That would not necessarily go up to the tropopause — by definition the tropopause is where the lapse rate goes to zero (and it varies and moves around). What scale are you thinking of? More aircraft bumps? better lift for gliders? Higher wind shear at cloud tops? You might mean a lot of things.
We have a tropopause because of the ozone layer, the air gets colder up to that point; above that, there’s an inversion, warmer air, where the ozone is significantly contributing to the temperature as oxygen, absorbing ultraviolet, gets heated, splits, and recombines as ozone, I gather. Ray Pierrehumbert or any other atmospheric expert can say far more than my vague understanding (have you read his “Science Fiction Atmospheres” and other work at his website? Link is in the sidebar).
________________
“he Educational”
I appreciate that, Hank. I’m afraid I don’t recall very specifically what I think I saw, or I’d have dpne more searching myself. I was trying to reason from the general point toward something more specific, motivated purely by curiosity. Thanks, too, for the suggestion on the sidebar item.
Kevin, there were two reasons for #259.
1) Stop someone using that message inappropriately (“See! You could be wrong!”)
2) It really doesn’t make much difference and there are more impactful unknowns (made up word) that deserve attention
As to the note, it was more an idea to consider in explaining why someone really isn’t listening. I find it quite frustrating to think that someone who seems intelligent really isn’t thinking. That idea in the note was more to help reduce the frustration.

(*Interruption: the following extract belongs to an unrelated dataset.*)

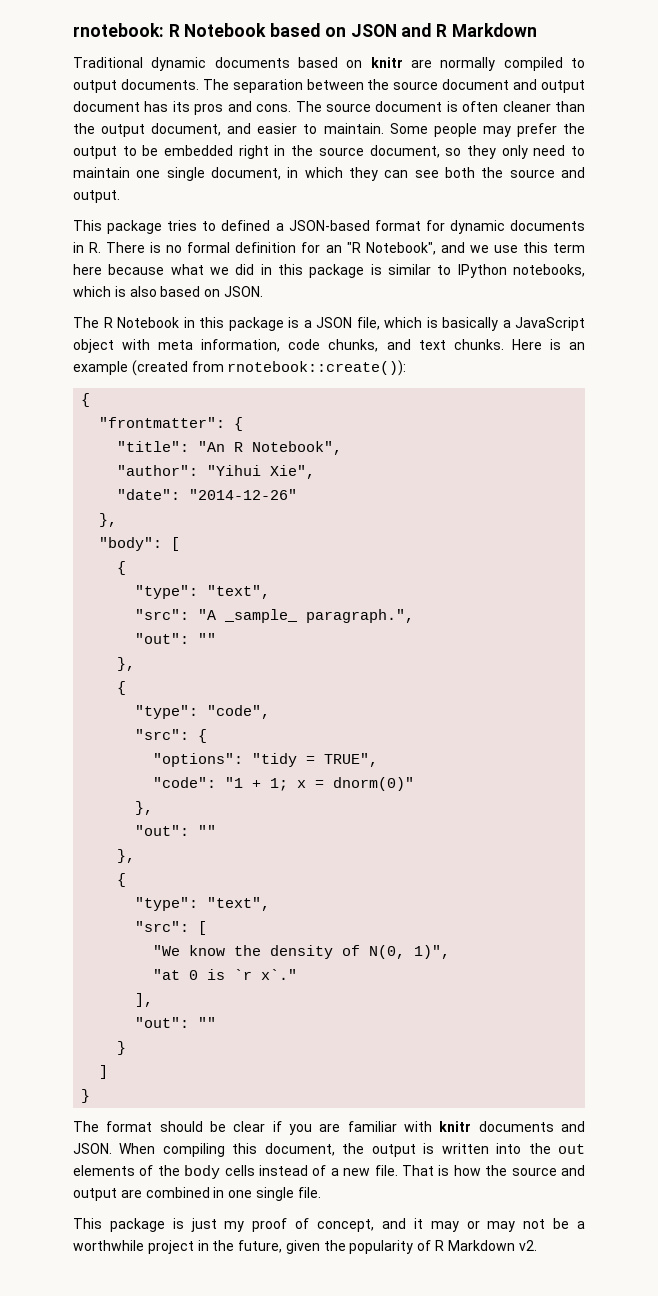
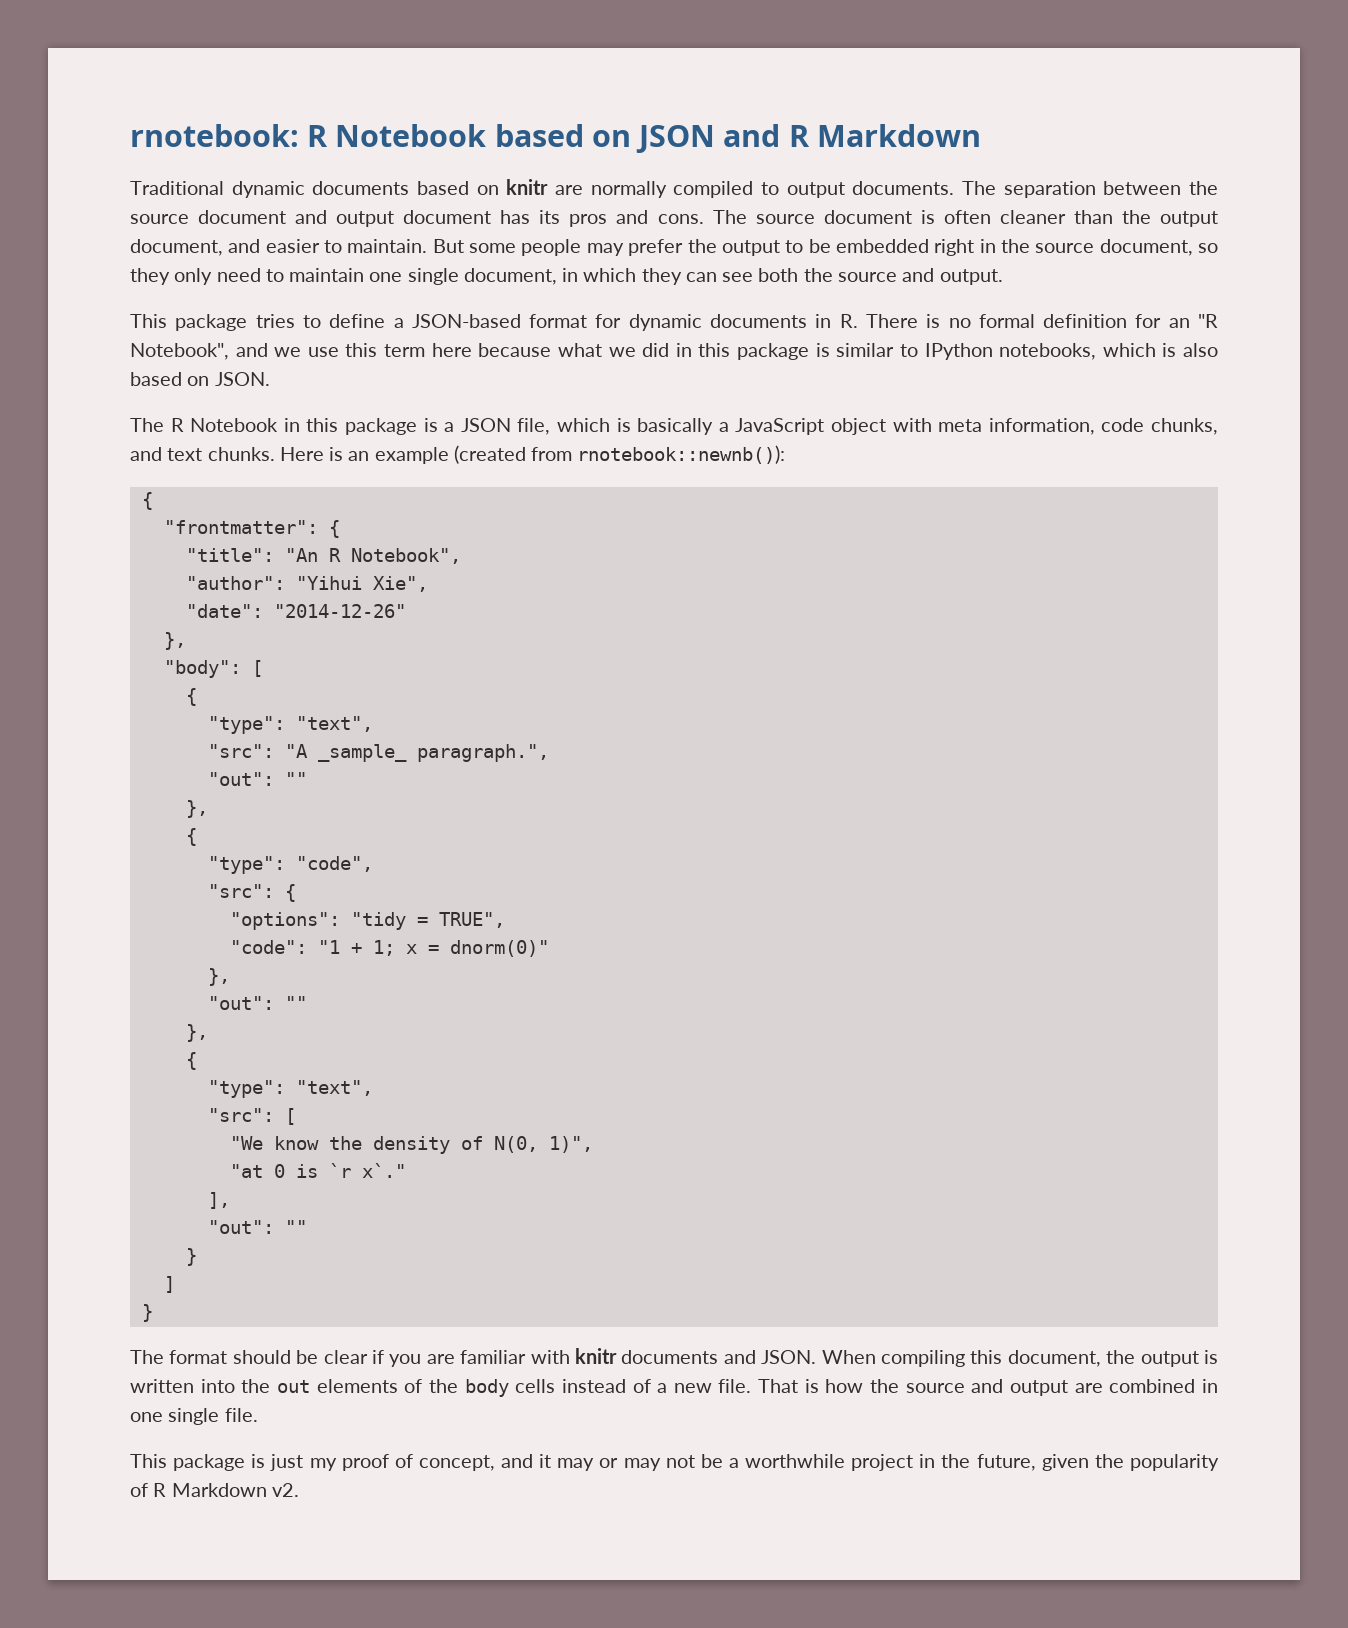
[389,123,428,134] Some -> [432,239,517,253] But some
[221,220,271,231] defined -> [329,314,386,328] define
[227,360,407,376] rnotebook::create()): -> [577,445,786,464] rnotebook::newnb()):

Ray Ladburys’ comment (143 ‘Greenspan, Einstein, and Reich’) does suggest that he has looked at Tamino’s composite chart (29, first “this”).
He can see that it would be absurd to claim that the rise in temperature, 0.6 degrees, from 2000 to 2002 is “climate”, and the fall, 0.6 degrees, from 2005 to date is mere “weather”.
We could reasonably call the increase and the decrease “weather”, ignore them both, and accept that current temperatures are back to their seventies level (take out 1998/99 El Nino peak also, stop at 1997, and the upward trend from the seventies virtually disappears).
The fall from the Medieval Warm period into the Little Ice Age had nothing to do with additional CO2. Can we really claim that the rise to the peak in the forties was not equally natural? The acceleration in CO2 concentrations came later, and was accompanied by a fall in temperature down to the trough in the seventies.
Are there not grounds for reasonable AGW doubt from this data.
Mr Wexler (157’Greenspan, Einstein, and Reich’) suggests that it is nonsense to treat heat energy as electro-magnetic waves, because it is not possible to construct a theory of molecular absorption without photons. In fact, Grant W Petty, University of Wisconsin Madison, derives the resonant absorption equations on page 252 of his book First Course in Atmospheric Radiation. He writes:
“We see, to our amazement, that the photon frequency associated with the transition is just an integer multiple of the classical resonant frequency of the harmonic oscillator”
Not, I have to say, to my amazement. Neutrons in reactors behave like particles, random walking across the moderator, slowing by collision, until they are absorbed by fissile material. You can calculate their wave-length equivalent (as you can for a billiard ball) but it adds nothing to the model of physical reality.
Heat waves in the atmosphere behave like waves. Resonant absorption will convert heat energy to kinetic energy in the molecule (water vapour, CO2 et al) and be transferred by collision to the general atmosphere, from where it will be radiated into space.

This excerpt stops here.